3000 casi di Ictus all’anno nella nostra Isola: fondamentale riconoscere i sintomi

Sonia

3000 casi di Ictus all’anno nella nostra Isola: fondamentale riconoscere i sintomi

venerdì 25 Ottobre 2019 - 13:28
3000 casi di Ictus all’anno nella nostra Isola: fondamentale riconoscere i sintomi

Cagliari, l'ospedale Brotzu (foto S.Novellu)

Conoscere la sintomatologia dell’ictus è fondamentale, per riconoscere ed evitare ciò che di fatto è diventata la terza causa di morte nel mondo occidentale, inclusa la Sardegna, ed al primo posto per le conseguenti invalidità fisiche e disabilità mentali.

Oltre al riconoscimento dei sintomi è fondamentale l’informazione: nella Giornata mondiale contro l’ictus del 29 ottobre saranno affrontati e discussi questi temi a livello globale e locale.

La Sardegna, ad esempio per quanto riguarda l’operatività, vanta da 18 anni la Stroke Unit dell’Azienda Ospedaliera Brotzu di Cagliari, guidata dal dottor Maurizio Melis, direttore del Reparto di Neurologia.

«Una corretta terapia, specie nelle prime ore, consente non solo la sopravvivenza ma anche una migliore qualità di vita dopo l’evento – ha spiegato Melis – e se si è lavorato tanto per la prevenzione dell’infarto in questi anni, meno si è fatto per riconoscere un ictus, per questo l’informazione ai cittadini è fondamentale. Un terzo della popolazione non sa riconoscere i sintomi di questa malattia. L’ictus oggi fa meno paura ma è fondamentale che il paziente arrivi in tempo in ospedale. Di fronte a un possibile ictus bisogna subito chiamare il 118 che sa dove accompagnare il paziente, mai recarsi di persona in ospedale, perché il tempo è prezioso. Quattro ore e mezza per il trattamento endovenoso e sei ore per quello meccanico sono i tempi entro cui si può intervenire per salvare il paziente. In alcuni casi selezionati i tempi di intervento possono essere anche più lunghi. Gli operatori del 118 ci avvisano durante il trasporto spiegandoci i sintomi e noi siamo pronti per intervenire ottimizzando i tempi”.

La Stroke Unit del Brotzu fanno parte gli specialisti Licia Pinna, Jessica Moller, Piernicola Marchi e Valeria Piras, 15 infermieri, cinque operatori sociosanitari, oltre che medici, fisioterapisti e un logopedista della SSD di Fisiatria; sono disponibli 13 posti letto, ai quali si aggiungono i sei posti letto ciascuno nelle Unità degli ospedali di Sassari e Nuoro.

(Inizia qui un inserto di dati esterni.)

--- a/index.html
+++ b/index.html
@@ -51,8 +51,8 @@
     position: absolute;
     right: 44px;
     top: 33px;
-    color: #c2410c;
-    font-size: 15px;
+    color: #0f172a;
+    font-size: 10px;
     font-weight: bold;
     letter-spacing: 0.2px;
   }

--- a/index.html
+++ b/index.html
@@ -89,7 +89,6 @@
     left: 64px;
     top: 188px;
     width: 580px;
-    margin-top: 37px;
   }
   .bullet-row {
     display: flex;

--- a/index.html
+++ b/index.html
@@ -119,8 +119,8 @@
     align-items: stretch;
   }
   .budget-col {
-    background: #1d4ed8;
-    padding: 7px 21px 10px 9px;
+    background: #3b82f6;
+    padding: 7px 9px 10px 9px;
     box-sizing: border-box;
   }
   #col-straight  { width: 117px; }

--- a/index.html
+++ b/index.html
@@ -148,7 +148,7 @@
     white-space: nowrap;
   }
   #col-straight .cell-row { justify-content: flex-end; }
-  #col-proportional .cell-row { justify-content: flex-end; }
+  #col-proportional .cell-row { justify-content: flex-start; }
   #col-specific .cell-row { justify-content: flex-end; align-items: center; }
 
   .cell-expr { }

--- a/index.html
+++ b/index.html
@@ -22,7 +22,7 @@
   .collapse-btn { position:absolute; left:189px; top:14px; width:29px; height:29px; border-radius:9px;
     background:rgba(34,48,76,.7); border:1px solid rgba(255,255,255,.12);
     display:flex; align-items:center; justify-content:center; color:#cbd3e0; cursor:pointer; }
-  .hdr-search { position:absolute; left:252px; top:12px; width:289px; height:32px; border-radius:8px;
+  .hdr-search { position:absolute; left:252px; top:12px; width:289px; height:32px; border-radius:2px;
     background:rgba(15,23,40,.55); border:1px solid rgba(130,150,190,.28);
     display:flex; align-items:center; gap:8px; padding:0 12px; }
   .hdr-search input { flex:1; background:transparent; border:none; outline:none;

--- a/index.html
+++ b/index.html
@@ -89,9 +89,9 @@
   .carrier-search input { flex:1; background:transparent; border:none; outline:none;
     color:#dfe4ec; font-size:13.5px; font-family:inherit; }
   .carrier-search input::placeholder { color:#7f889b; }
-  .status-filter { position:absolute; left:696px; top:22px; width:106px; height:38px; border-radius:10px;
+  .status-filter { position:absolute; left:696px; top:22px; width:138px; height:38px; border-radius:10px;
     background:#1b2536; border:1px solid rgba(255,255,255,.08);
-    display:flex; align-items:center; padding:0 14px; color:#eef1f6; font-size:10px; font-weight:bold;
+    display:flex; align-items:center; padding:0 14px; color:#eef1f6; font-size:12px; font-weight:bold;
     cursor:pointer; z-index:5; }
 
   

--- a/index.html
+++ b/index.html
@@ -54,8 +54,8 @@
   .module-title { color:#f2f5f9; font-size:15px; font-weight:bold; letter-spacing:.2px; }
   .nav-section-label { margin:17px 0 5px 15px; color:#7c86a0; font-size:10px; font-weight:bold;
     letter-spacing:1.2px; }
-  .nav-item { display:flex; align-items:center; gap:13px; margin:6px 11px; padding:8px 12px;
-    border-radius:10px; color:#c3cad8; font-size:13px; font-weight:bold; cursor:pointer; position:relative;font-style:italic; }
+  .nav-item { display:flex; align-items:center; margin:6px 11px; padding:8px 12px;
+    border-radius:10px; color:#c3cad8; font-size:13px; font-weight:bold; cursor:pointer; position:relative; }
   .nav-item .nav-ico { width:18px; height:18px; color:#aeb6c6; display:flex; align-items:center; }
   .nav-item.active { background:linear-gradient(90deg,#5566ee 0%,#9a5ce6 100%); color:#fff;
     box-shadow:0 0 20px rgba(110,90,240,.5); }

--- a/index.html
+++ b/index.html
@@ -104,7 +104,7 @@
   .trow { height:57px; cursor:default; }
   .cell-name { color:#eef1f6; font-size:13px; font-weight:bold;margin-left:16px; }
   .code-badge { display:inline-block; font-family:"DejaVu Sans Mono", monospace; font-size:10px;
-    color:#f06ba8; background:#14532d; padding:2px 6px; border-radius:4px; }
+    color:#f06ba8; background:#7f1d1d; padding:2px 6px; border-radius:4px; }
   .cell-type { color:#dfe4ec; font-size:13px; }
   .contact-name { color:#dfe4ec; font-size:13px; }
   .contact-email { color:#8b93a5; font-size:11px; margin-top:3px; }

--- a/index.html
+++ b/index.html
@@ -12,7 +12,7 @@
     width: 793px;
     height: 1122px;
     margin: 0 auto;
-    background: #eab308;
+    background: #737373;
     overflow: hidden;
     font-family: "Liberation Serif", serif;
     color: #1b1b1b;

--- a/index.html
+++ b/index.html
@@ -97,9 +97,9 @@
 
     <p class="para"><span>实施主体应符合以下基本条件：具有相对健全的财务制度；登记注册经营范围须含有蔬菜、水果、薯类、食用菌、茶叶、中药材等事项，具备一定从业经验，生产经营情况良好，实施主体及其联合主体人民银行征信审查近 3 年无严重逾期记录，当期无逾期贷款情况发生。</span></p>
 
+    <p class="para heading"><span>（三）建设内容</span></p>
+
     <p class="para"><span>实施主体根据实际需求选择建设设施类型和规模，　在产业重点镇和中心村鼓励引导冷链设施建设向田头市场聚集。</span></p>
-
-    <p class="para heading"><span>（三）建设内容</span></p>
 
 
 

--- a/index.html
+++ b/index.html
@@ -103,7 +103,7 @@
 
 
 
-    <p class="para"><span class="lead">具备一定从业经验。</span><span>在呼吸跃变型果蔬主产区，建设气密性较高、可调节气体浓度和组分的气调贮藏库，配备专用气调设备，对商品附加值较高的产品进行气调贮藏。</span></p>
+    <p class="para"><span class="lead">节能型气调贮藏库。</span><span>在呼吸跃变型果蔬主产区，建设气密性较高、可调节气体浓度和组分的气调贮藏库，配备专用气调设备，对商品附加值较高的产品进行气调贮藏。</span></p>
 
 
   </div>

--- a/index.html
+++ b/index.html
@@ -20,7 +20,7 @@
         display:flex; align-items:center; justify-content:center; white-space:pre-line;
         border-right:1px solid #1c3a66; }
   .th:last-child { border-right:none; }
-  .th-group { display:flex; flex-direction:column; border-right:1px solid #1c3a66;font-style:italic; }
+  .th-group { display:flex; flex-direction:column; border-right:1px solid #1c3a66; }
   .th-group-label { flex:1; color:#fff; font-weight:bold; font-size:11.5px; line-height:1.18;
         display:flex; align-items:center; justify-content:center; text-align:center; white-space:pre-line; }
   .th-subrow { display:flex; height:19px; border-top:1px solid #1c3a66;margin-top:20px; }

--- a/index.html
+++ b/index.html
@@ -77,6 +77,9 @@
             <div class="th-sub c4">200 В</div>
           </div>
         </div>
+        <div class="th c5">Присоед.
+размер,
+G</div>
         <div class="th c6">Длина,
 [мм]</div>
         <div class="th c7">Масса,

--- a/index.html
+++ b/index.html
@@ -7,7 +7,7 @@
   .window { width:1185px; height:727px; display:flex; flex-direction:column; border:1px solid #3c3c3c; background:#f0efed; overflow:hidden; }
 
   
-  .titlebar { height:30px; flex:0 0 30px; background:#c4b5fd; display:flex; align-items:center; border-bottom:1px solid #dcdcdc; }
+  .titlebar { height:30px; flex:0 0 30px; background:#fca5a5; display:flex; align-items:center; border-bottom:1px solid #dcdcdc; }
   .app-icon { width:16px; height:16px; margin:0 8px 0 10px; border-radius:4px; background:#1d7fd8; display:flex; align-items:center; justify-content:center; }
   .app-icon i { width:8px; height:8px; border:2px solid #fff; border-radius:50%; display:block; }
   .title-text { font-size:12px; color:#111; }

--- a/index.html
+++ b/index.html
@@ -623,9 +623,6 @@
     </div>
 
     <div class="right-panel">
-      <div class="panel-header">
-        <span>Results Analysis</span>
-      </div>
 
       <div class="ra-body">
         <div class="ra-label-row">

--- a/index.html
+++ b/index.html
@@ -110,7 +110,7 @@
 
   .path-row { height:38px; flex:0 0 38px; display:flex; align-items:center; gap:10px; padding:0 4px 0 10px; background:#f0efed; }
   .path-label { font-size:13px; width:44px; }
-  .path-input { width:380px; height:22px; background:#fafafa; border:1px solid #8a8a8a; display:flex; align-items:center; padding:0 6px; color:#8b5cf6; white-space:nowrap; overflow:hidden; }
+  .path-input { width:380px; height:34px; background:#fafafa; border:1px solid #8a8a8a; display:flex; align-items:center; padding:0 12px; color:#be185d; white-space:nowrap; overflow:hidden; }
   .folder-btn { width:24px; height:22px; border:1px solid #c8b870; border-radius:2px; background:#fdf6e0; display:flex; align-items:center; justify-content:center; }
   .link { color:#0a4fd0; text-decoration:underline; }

Si tratta di un vero e proprio approccio multidisciplinare; con i neurologi operano i reparti di Cardiologia emodinamica e di Neuroradiologia.

Mentre le cifre e i dati sugli interventi sono positivi non si può dire lo stesso dell’incidenza:  sono oltre 500 i ricoveri all’anno al Brotzu ma risulta che in Sardegna le persone colpite da ictus siano circa 3000 l’anno.

Nel 2018 le dimissioni codici Ictus sono state 579, un dato cresciuto del 65% negli ultimi 15 anni.

«L’85% riguarda ictus ischemici – ha precisato il dottor Melis – cioè provocato dal mancato arrivo di sangue in una zona del cervello per la formazione di trombi o per il distacco di emboli, che bloccano lo scorrimento del sangue. Meno frequenti sono gli ictus emorragici, cioè dovuti alla rottura delle arterie del cervello che causano appunto un’emorragia cerebrale».

I sintomi sono facilmente riconoscibili e sono: debolezza degli arti di un lato del corpo e asimmetria della bocca, difficoltà nel linguaggio, perdita di metà del campo visivo ed una cefalea spesso a violenta e improvvisa.

«La maggior parte degli ictus si presenta nella seconda metà della vita. La pressione arteriosa alta è in questa fascia d’età la causa principale dei danni della parete delle arterie – ha concluso Melis -ma la prevenzione può ridurre di oltre il 50% il rischio di ictus. I pilastri della prevenzione sono, come per tutte le malattie cardiovascolari, l’abolizione del fumo, il consumo moderato di sostanze alcoliche, l’attività motoria costante, la dieta mediterranea e il controllo della colesterolemia. La Fibrillazione atriale è un disturbo del ritmo cardiaco che può aumentare di 5 volte il rischio di un ictus, un corretto trattamento riduce di oltre il 70% tale rischio».